- _Task to carry out_
Copy out all the lines of the data that hold the word "Pump".

- _Records for the exercise_
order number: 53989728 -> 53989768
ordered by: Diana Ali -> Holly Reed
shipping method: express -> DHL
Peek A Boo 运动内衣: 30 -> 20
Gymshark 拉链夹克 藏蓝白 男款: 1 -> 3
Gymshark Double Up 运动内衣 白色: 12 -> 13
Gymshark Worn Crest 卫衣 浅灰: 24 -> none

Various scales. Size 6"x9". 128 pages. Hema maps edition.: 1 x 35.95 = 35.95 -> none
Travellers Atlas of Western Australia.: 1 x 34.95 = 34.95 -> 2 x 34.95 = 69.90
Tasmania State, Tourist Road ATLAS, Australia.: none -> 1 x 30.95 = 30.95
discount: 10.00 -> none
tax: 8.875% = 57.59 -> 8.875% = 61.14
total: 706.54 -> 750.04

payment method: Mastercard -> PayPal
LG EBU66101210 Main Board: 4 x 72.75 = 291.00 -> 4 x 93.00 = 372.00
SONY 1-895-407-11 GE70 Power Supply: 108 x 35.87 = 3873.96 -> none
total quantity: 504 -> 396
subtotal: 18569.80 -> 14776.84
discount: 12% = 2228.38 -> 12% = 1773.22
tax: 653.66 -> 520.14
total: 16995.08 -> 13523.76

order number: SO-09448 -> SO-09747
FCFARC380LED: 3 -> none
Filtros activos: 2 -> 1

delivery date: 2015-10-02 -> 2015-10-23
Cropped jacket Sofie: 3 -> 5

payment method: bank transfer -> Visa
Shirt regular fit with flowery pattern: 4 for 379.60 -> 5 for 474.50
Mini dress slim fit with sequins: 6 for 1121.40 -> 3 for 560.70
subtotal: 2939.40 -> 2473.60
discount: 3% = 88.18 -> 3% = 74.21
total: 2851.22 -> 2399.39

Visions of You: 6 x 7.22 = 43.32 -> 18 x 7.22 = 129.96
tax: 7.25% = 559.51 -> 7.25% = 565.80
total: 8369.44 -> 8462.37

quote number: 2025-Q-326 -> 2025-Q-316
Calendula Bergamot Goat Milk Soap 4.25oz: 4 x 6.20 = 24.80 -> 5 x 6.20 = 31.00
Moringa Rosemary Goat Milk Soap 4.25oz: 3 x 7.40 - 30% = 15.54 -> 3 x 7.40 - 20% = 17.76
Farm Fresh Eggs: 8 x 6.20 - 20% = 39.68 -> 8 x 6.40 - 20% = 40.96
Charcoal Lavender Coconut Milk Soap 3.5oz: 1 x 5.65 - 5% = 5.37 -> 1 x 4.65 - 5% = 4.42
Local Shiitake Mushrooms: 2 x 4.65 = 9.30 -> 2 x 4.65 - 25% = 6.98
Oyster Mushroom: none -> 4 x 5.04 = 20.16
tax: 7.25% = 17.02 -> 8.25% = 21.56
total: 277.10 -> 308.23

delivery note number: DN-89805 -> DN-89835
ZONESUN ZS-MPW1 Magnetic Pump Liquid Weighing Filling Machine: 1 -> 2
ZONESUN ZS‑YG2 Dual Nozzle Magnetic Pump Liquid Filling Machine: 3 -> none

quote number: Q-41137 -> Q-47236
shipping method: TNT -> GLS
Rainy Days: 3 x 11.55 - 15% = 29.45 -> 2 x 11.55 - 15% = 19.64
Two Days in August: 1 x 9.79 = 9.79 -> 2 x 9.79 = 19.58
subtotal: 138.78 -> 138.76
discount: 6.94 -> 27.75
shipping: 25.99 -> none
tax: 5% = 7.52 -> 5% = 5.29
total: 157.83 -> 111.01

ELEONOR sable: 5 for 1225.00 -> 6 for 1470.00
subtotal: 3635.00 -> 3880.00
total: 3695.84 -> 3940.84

- _Result of this task_
ZONESUN ZS-MPW1 Magnetic Pump Liquid Weighing Filling Machine: 1 -> 2
ZONESUN ZS‑YG2 Dual Nozzle Magnetic Pump Liquid Filling Machine: 3 -> none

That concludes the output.